@emenel @yaxu yeah ok, let me reframe this
if you didn't do any curation at all - and just trained a network on some arbitrary data - could the model be described as having been designed?
@sean_ae @yaxu yes. what is it modeling? what relations between data are important? what does “training” mean in detail? those are all choices that change what is being modeled.
models are a human invention… the dictionary is also an llm, it models the alphabetical relation between words and associates them with definitions …

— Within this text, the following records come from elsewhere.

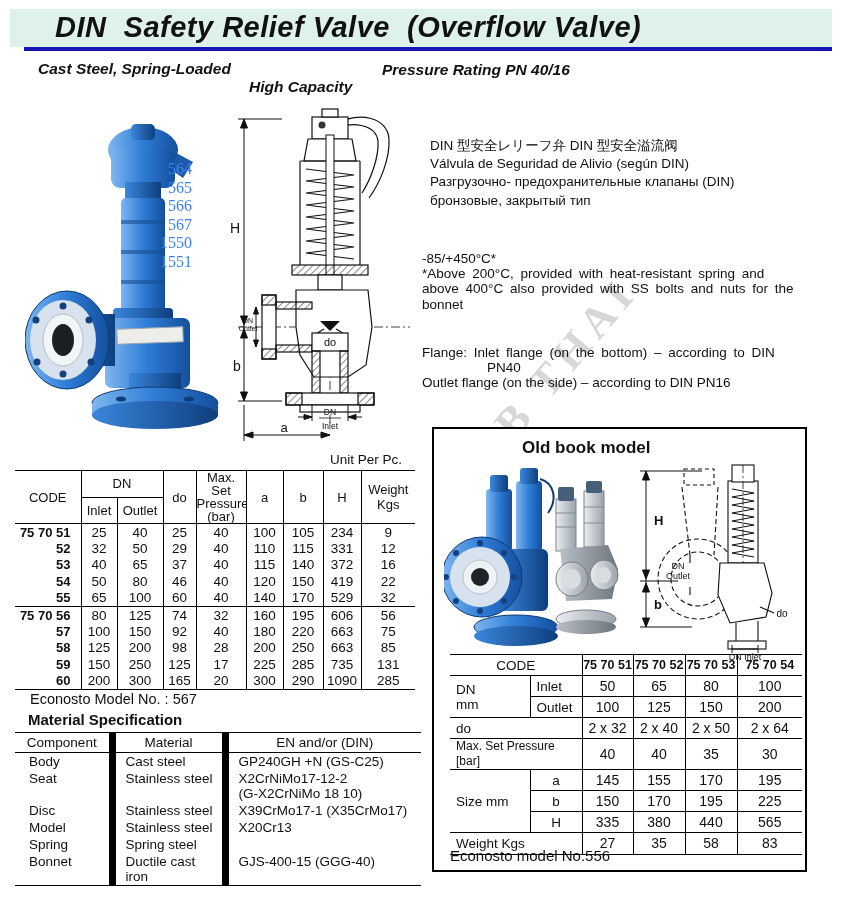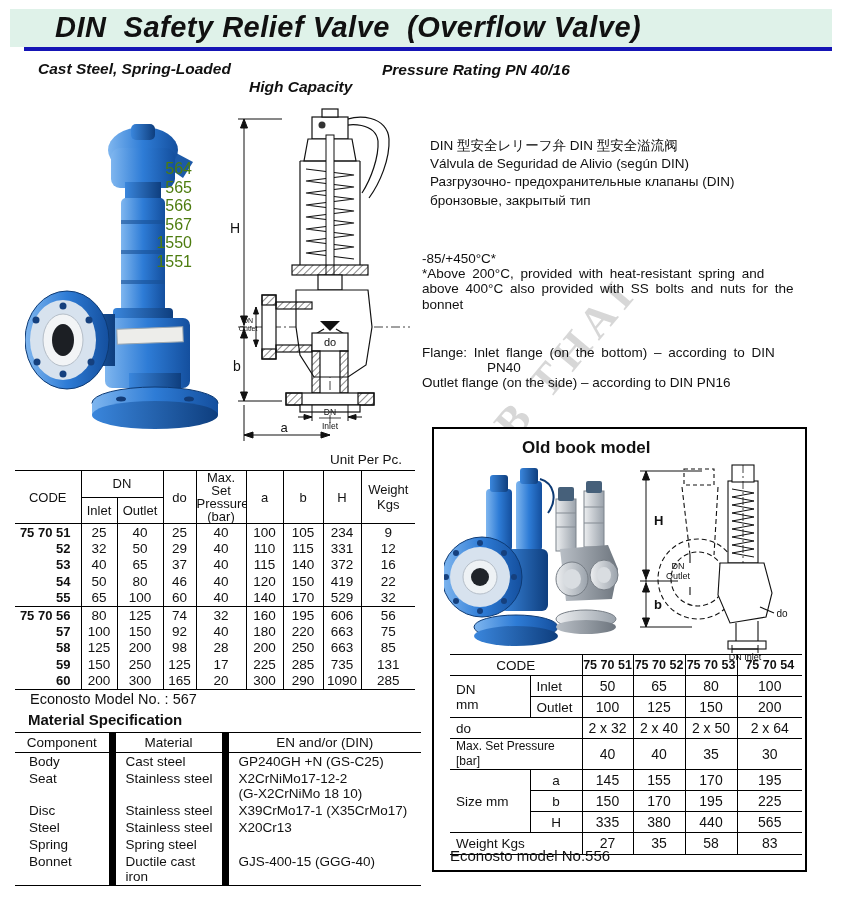"564" .models { color: #4d7c0f -> #3b82f6; font-family: none -> Liberation Serif, serif }
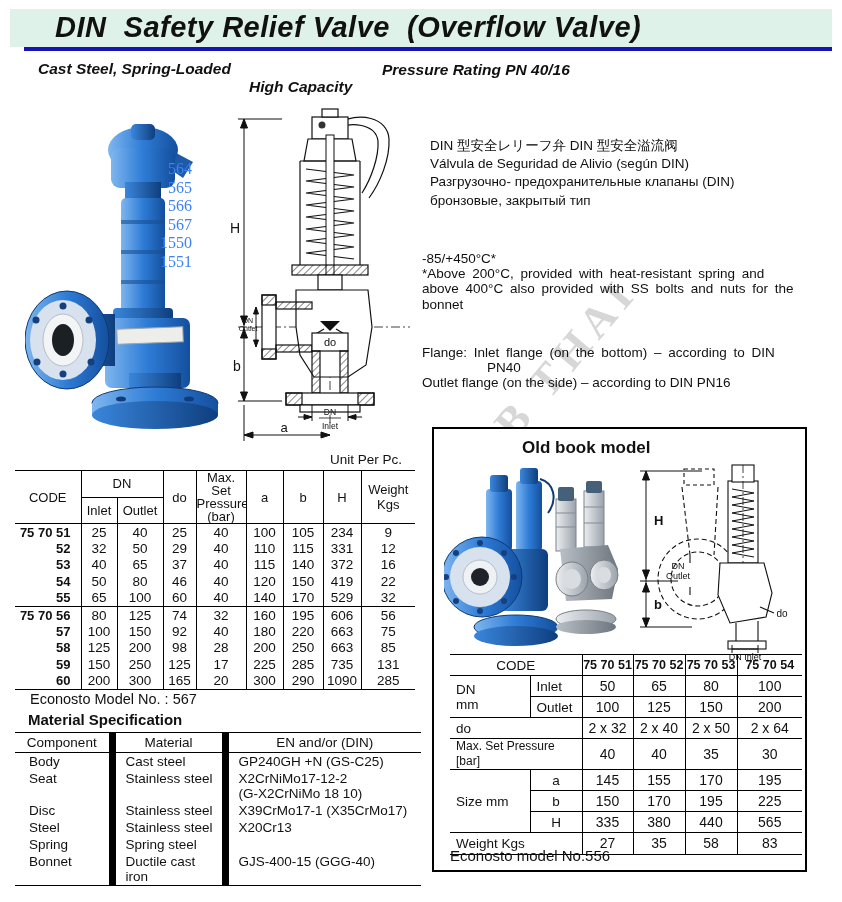"Steel" td.el { text: Steel -> Model }
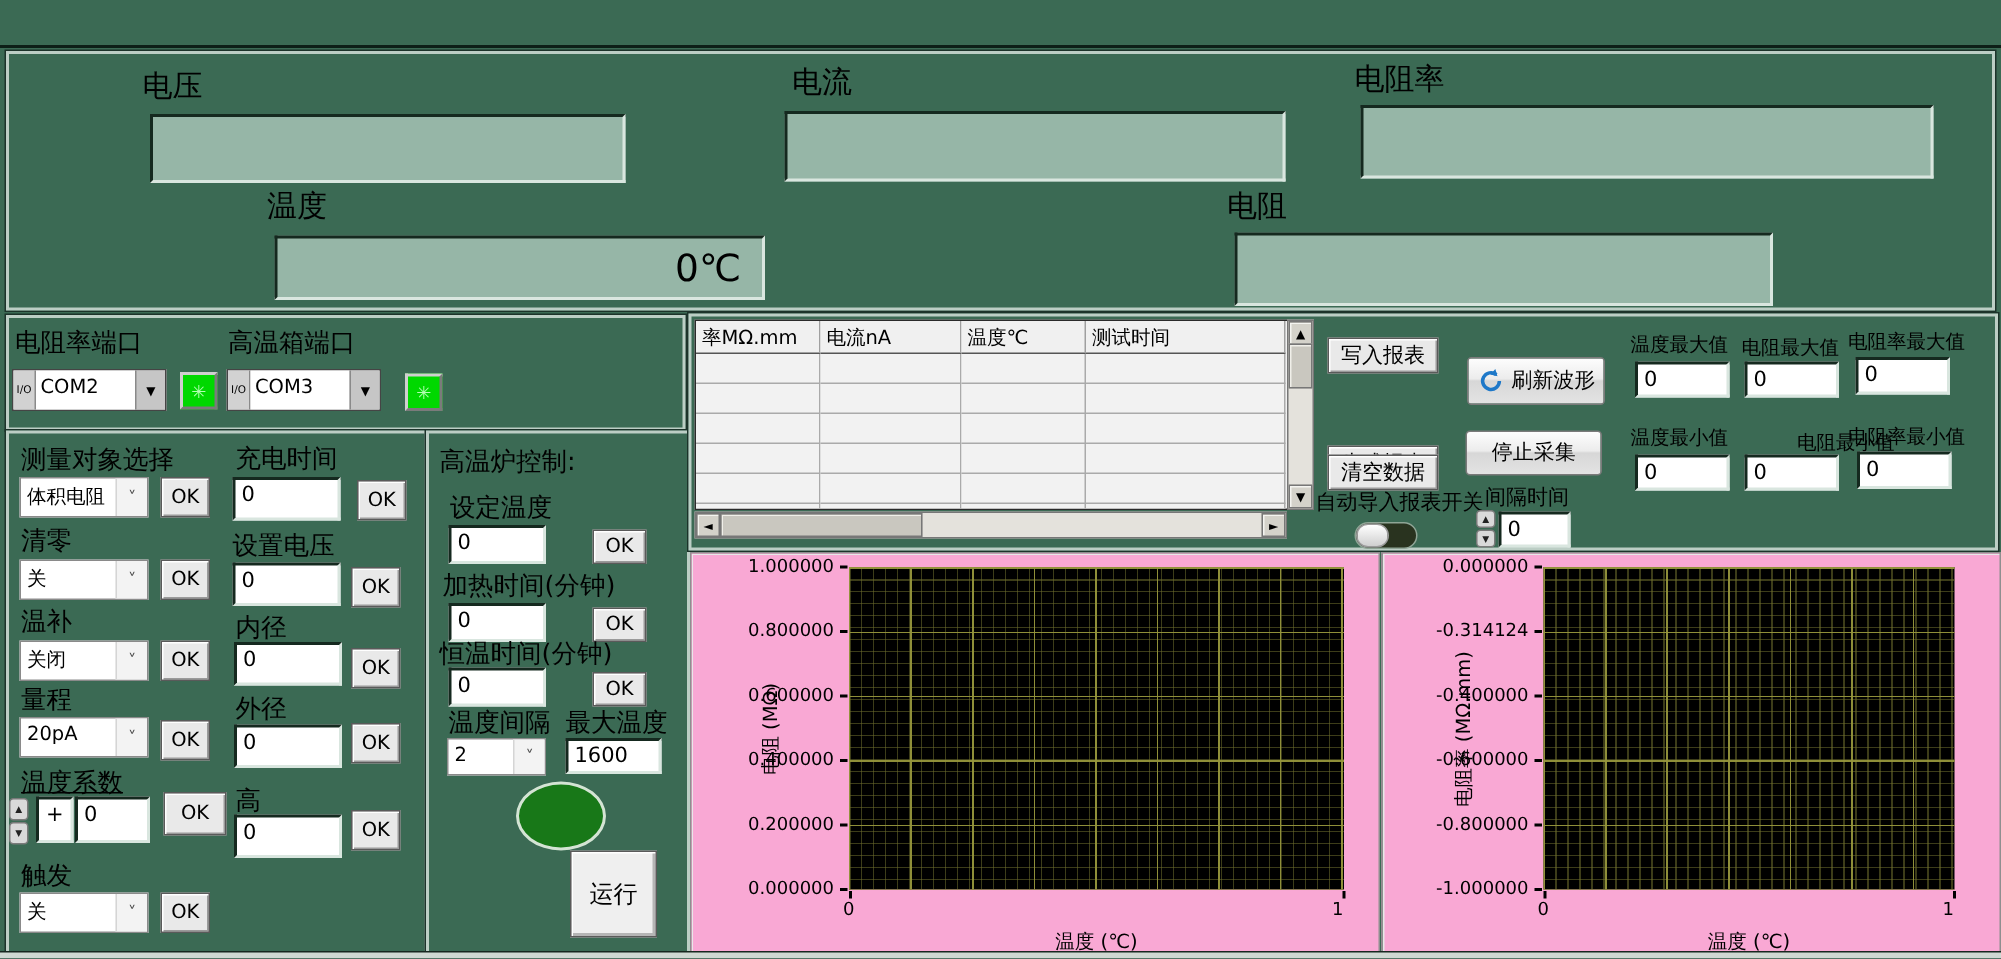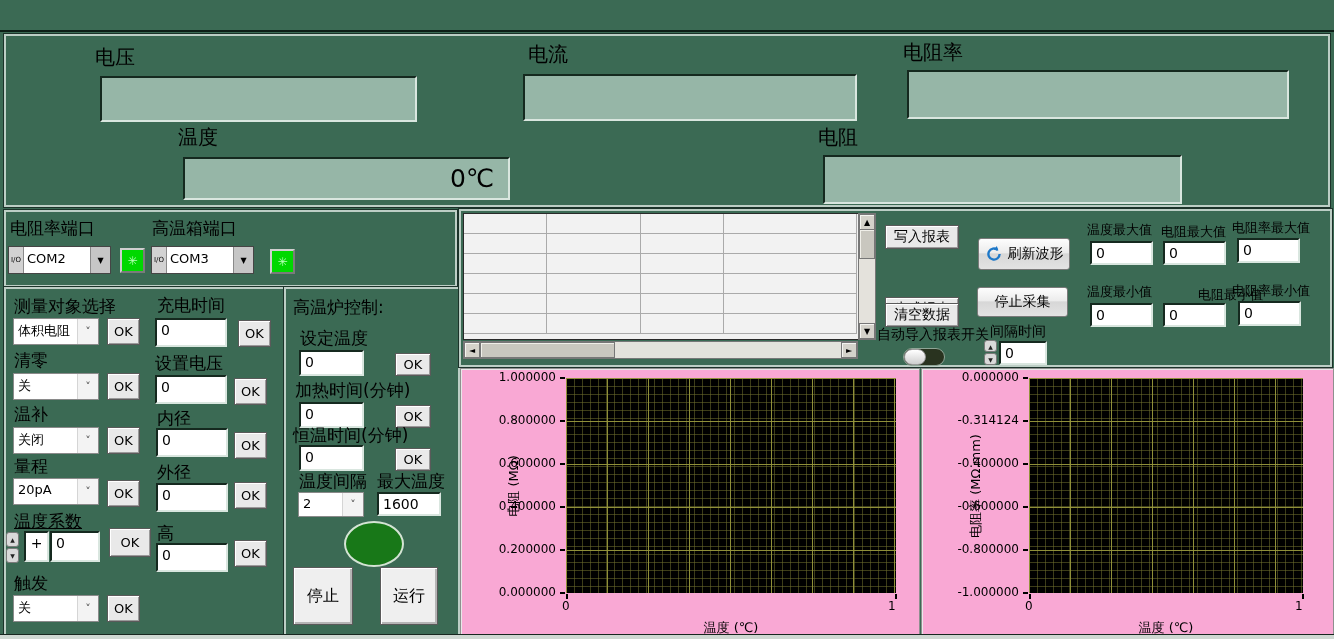"率MΩ.mm" div.tr { html: none -> <div> <div>率MΩ.mm</div> <div>电流nA</div> <div>温度℃</div> <div>测试时间</div> </div> }
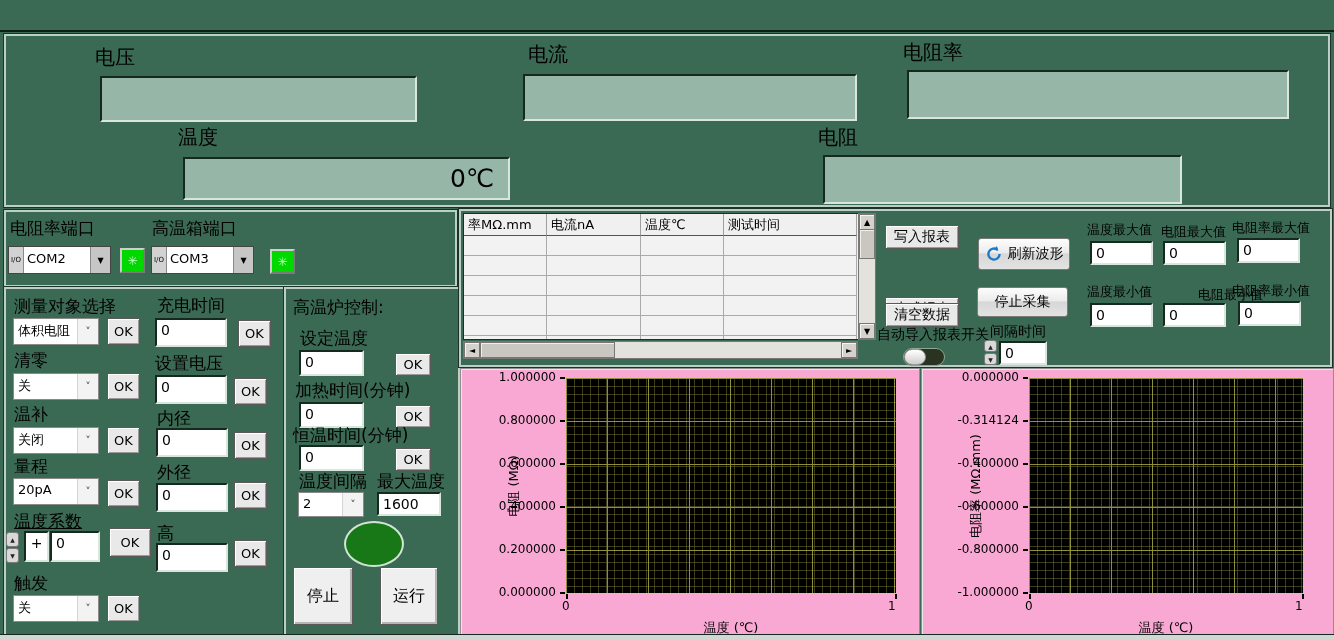"停止" div.bigbtn { html: <div>停止</div> -> none }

@emenel @yaxu the network is the thing you are training, the model is a result of training that network
i suppose what you are saying is that since networks are designed, some of that design is affecting the quality of the model (and it is, but i would not call the model designed - otherwise they would actually work, and they frequently don't)
@sean_ae @emenel @yaxu as a librarian, i can give another big example: model it by description. that is, create a metadata model.
it is also very much not objective or neutral (we talk about this a lot in librarianship). but simply labeling and categorizing the pieces of information is another form of modeling that is not necessarily stats oriented. we simply think of this as a model that aids precise info retrieval.
@sean_ae @yaxu you can create a model from any aspects of the data. for text it could be statistical ngram frequency (ie llm’s), but could be any other quantifiable aspect of the data.
and there are many ways to make a statistical model as well, whoever made the one you’re using had to make decisions about how to process the data. statistics itself is far from objective.
@sean_ae @yaxu yes, a quantifiable computational model lends itself to statistics. which is also already a non-neutral choice. computation is fundamentally numeric, so at some level you’ll always be working with mathematical relationships.
(we have models of things that are not computational as well, but that’s probably veering into different territory)
@sean_ae @yaxu yeah.., so all numeric relations aren’t statistical. but computation lends itself to statistical approaches (it’s basically why it was invented)
you could make a model from other types of data relations (ie not mean or avg or frequency etc) but tbh i would have to put some work into thinking through it.
@sean_ae tbh it’s not the quality, it’s the ontology. what is being modeled and what does the model represent? there’s no neutral or objective answer. someone (group, org, corp, etc) designed a system that models a specific kind of data in a specific way.
any and all modeling is designed…
@emenel but what if the data is arbitrary?
(sorry for repeating myself)
i realise 'arbitrary data' is a very spherical cow here, but just hypothetically, if you had arbitrary data - would you still consider the model to have been designed?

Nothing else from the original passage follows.